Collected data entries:
○ ○ ○ ○ ○

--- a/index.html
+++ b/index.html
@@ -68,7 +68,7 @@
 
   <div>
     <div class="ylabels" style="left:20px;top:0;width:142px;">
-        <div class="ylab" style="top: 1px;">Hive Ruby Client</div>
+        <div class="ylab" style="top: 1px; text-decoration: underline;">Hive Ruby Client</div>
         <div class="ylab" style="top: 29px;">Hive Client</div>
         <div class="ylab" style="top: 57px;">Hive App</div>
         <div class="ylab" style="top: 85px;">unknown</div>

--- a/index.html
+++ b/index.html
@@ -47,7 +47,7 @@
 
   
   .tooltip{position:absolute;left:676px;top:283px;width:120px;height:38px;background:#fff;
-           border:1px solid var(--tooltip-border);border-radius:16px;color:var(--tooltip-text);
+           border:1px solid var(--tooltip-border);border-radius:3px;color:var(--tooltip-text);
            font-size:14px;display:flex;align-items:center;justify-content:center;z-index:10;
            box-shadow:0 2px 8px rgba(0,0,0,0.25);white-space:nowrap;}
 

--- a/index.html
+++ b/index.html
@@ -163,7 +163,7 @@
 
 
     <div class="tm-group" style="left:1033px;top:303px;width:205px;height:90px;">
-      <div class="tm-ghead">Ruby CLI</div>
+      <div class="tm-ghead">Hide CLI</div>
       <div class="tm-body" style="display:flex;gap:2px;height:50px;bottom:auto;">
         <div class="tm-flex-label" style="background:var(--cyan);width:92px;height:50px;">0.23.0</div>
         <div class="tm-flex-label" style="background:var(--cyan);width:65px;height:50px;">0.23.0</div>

○ ○ ○ ○ ○

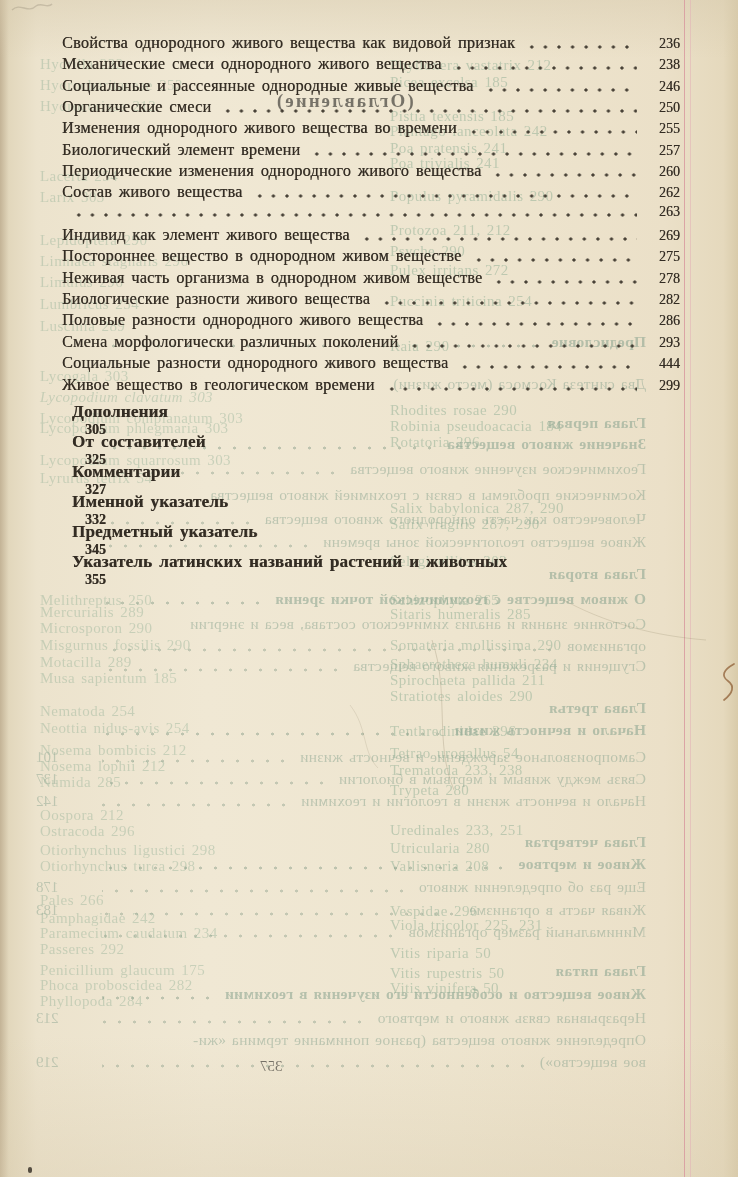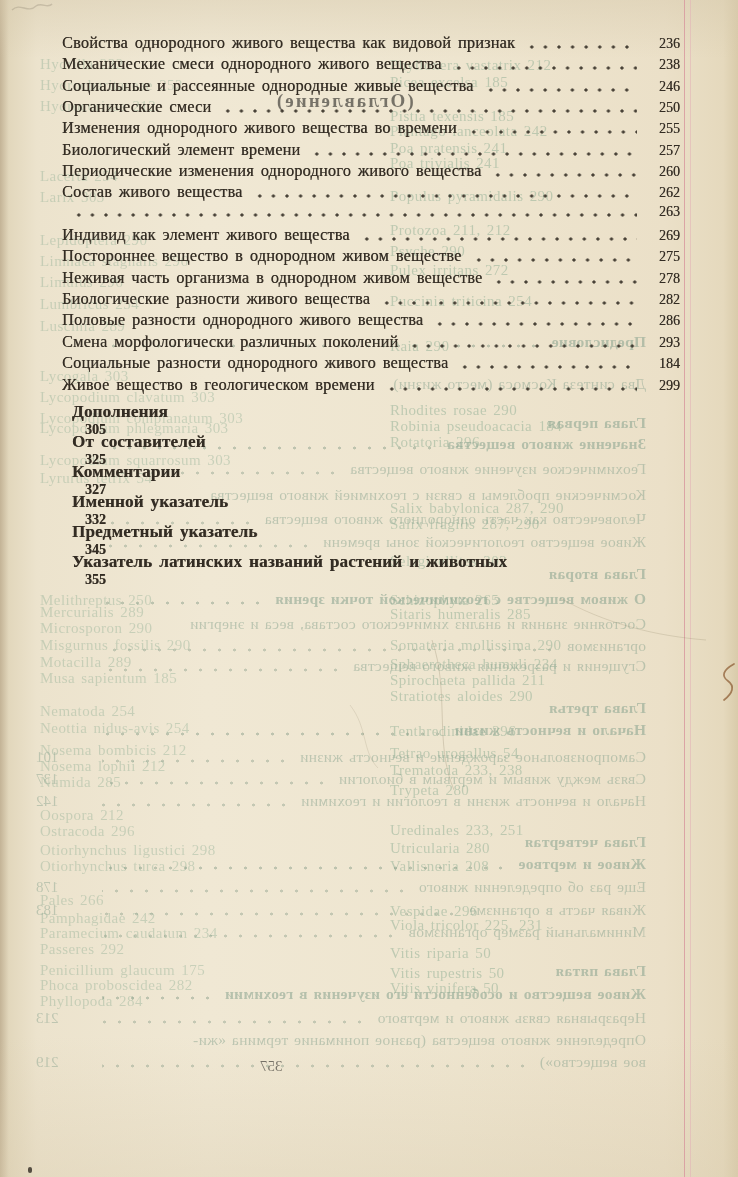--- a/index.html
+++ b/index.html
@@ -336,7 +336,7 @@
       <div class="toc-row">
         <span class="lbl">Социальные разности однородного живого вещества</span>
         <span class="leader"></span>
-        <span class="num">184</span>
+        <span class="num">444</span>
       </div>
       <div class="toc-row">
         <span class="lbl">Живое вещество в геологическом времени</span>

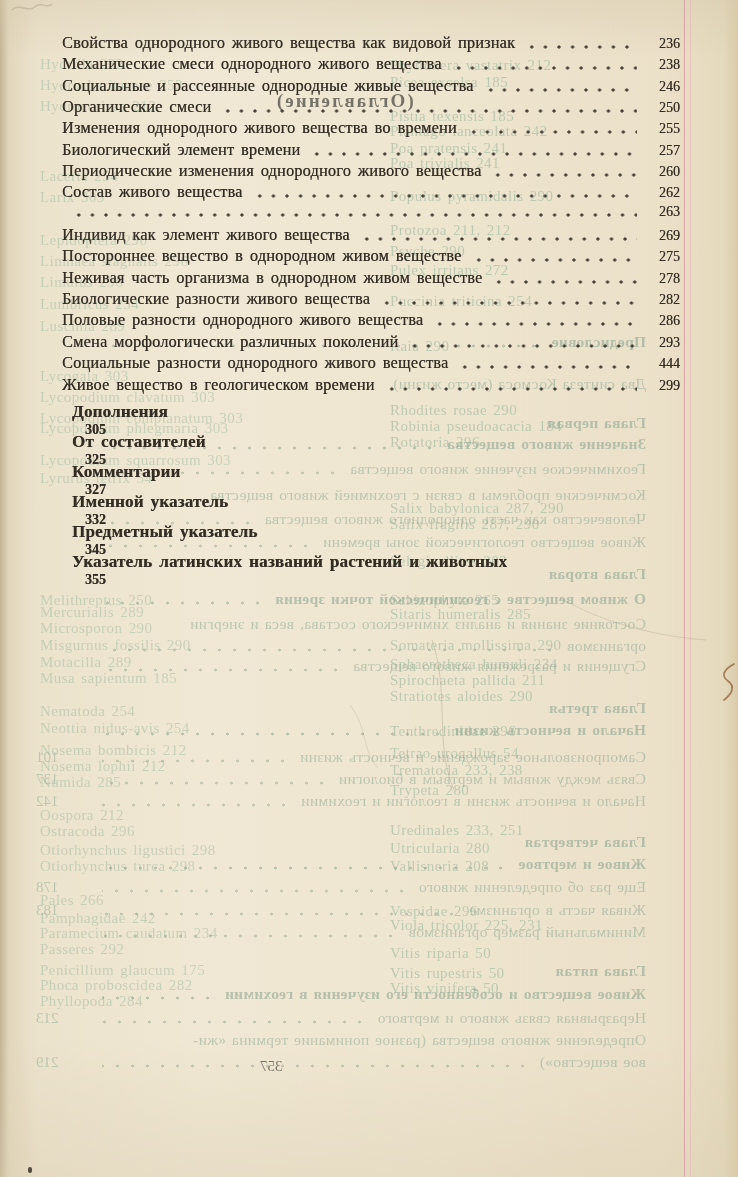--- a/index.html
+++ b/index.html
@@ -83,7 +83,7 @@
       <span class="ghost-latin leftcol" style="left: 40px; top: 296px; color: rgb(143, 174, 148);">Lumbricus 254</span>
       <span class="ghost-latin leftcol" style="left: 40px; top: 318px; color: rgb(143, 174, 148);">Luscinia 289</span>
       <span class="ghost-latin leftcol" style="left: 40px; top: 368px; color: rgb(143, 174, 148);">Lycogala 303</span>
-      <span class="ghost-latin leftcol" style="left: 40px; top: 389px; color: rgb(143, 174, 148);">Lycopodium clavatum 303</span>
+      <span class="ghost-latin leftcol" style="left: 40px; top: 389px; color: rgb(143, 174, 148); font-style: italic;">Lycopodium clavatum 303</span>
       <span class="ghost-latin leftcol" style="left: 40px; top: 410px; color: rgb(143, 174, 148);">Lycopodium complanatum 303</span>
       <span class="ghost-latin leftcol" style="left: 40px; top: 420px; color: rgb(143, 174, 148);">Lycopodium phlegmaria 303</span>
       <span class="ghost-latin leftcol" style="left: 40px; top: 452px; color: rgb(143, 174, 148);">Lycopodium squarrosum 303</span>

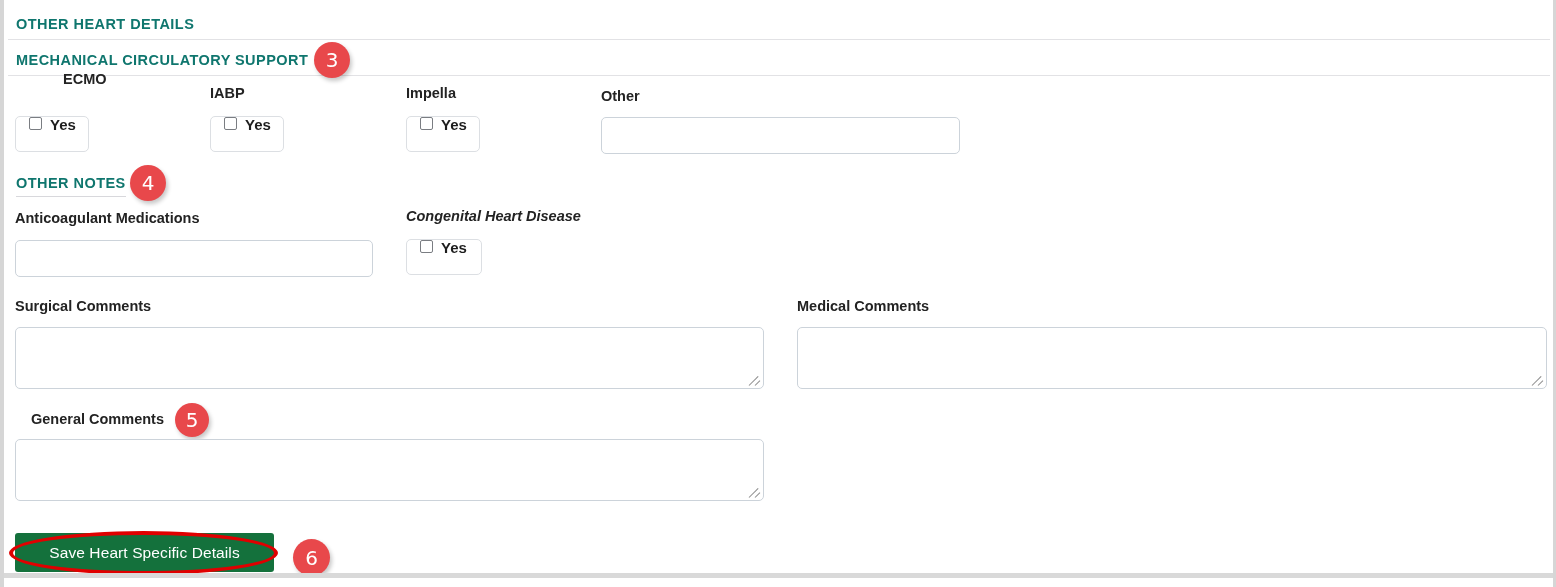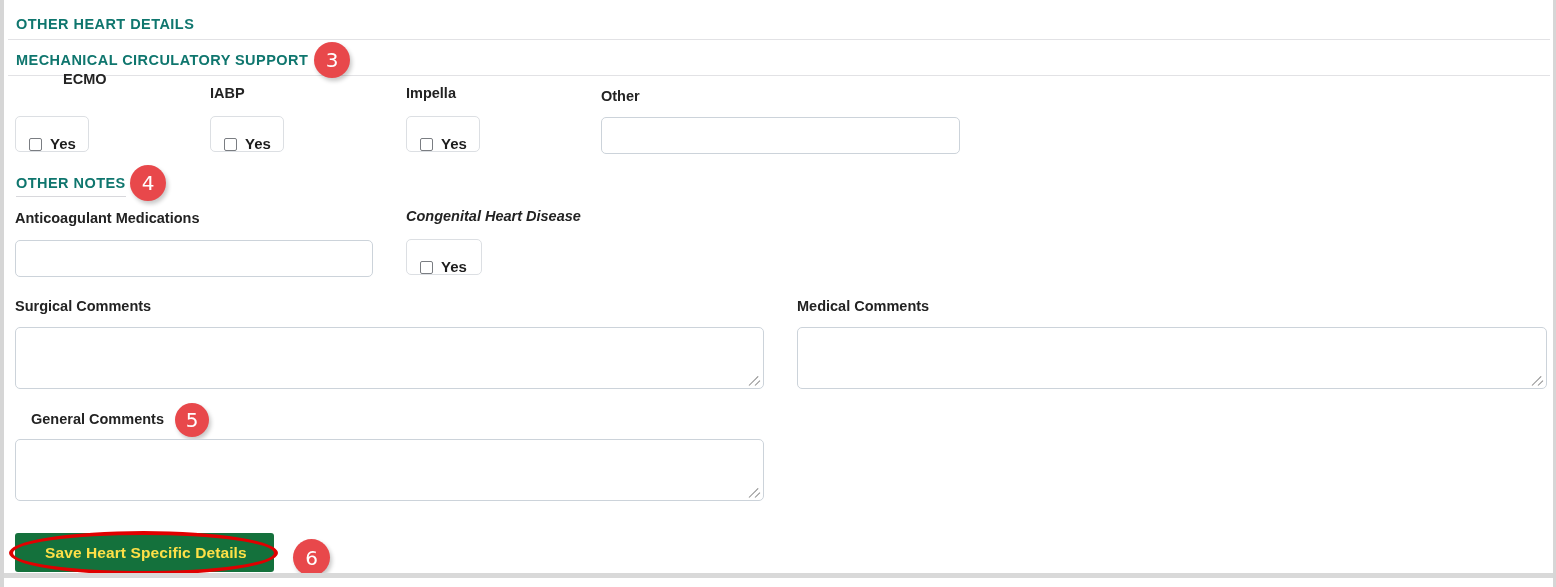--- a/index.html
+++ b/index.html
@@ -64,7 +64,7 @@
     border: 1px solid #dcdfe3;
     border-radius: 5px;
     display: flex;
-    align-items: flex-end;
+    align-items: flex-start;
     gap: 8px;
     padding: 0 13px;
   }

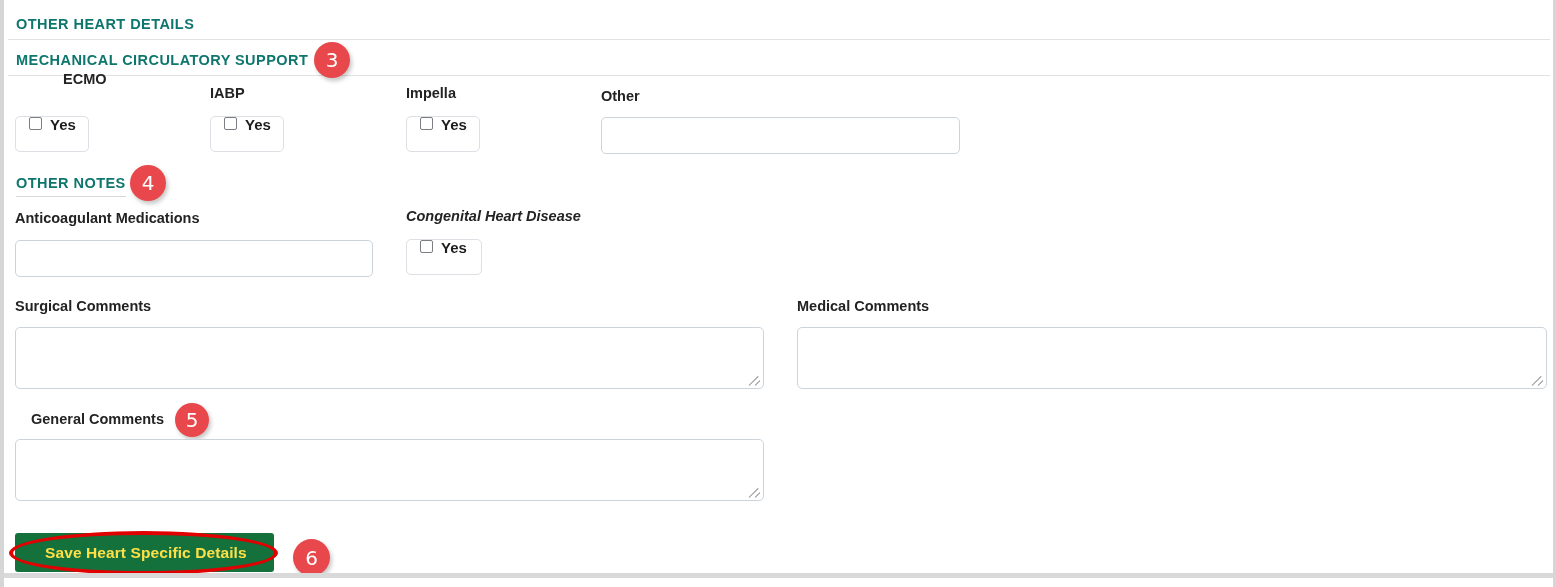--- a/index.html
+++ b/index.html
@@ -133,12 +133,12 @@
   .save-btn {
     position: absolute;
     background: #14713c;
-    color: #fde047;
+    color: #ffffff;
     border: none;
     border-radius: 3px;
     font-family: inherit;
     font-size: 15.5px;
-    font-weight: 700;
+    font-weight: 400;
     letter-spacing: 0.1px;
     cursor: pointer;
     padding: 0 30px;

○ ○ ○ ○ ○

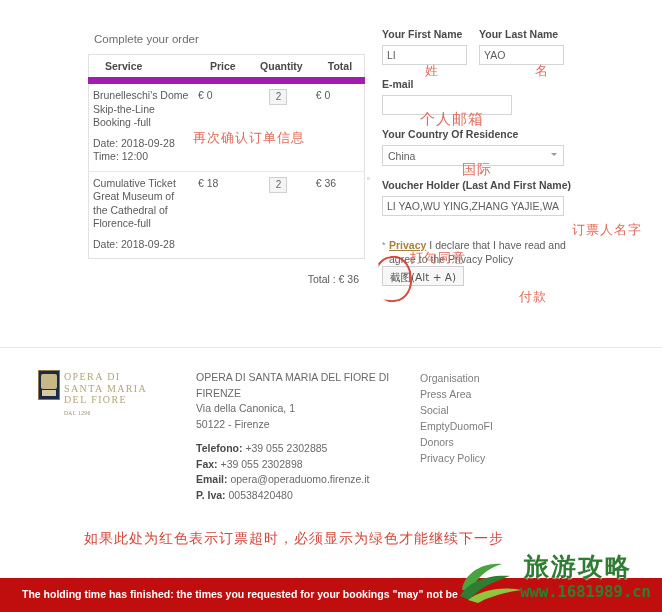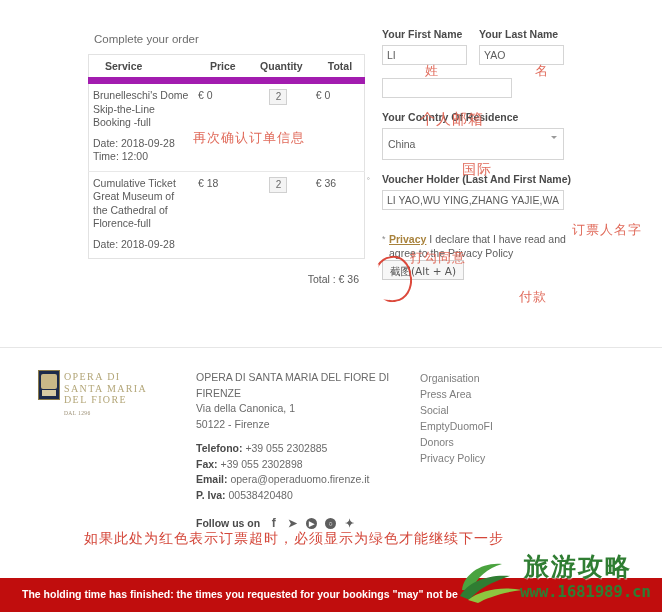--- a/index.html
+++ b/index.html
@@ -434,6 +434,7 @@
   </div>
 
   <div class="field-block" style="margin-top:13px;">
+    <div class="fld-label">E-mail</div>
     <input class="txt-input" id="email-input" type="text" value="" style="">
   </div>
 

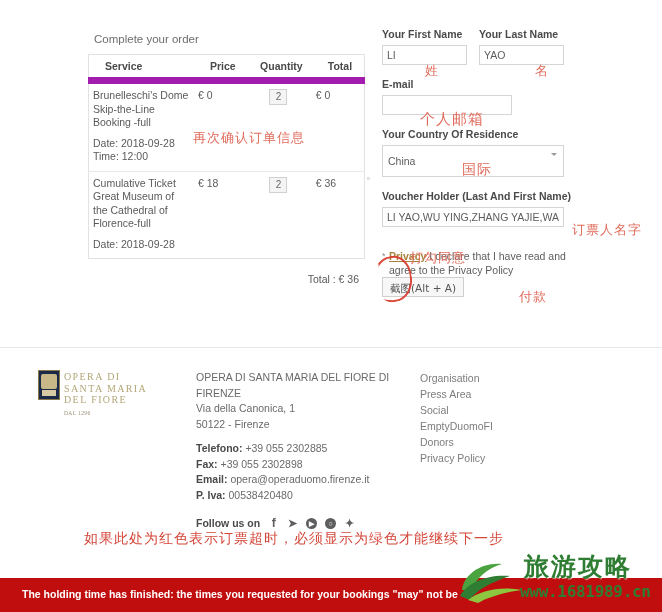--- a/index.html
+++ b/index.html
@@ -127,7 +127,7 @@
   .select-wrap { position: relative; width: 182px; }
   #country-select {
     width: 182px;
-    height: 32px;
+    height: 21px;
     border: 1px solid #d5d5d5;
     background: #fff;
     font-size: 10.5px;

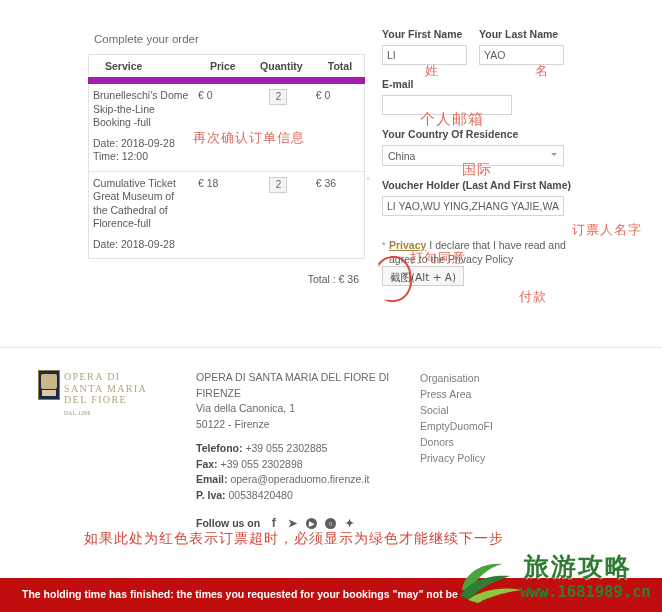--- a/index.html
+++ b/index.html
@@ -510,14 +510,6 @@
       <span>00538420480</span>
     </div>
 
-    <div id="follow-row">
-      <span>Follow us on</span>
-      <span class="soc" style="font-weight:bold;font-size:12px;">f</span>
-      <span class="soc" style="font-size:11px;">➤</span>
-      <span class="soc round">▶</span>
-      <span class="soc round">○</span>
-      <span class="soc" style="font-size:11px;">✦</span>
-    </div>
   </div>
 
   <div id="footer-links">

○ ○ ○ ○ ○

◆ WORK ITEM ◆
Please copy the lines above exactly, starting at the line that holds "border-radius: 5px;" and ending at the line that holds "padding: 0 30px;"; include both, but no pictures.

◆ TASK RESULT ◆
     border-radius: 5px;
     display: flex;
-    align-items: flex-end;
+    align-items: flex-start;
     gap: 8px;
     padding: 0 13px;
   }

--- a/index.html
+++ b/index.html
@@ -133,12 +133,12 @@
   .save-btn {
     position: absolute;
     background: #14713c;
-    color: #fde047;
+    color: #ffffff;
     border: none;
     border-radius: 3px;
     font-family: inherit;
     font-size: 15.5px;
-    font-weight: 700;
+    font-weight: 400;
     letter-spacing: 0.1px;
     cursor: pointer;
     padding: 0 30px;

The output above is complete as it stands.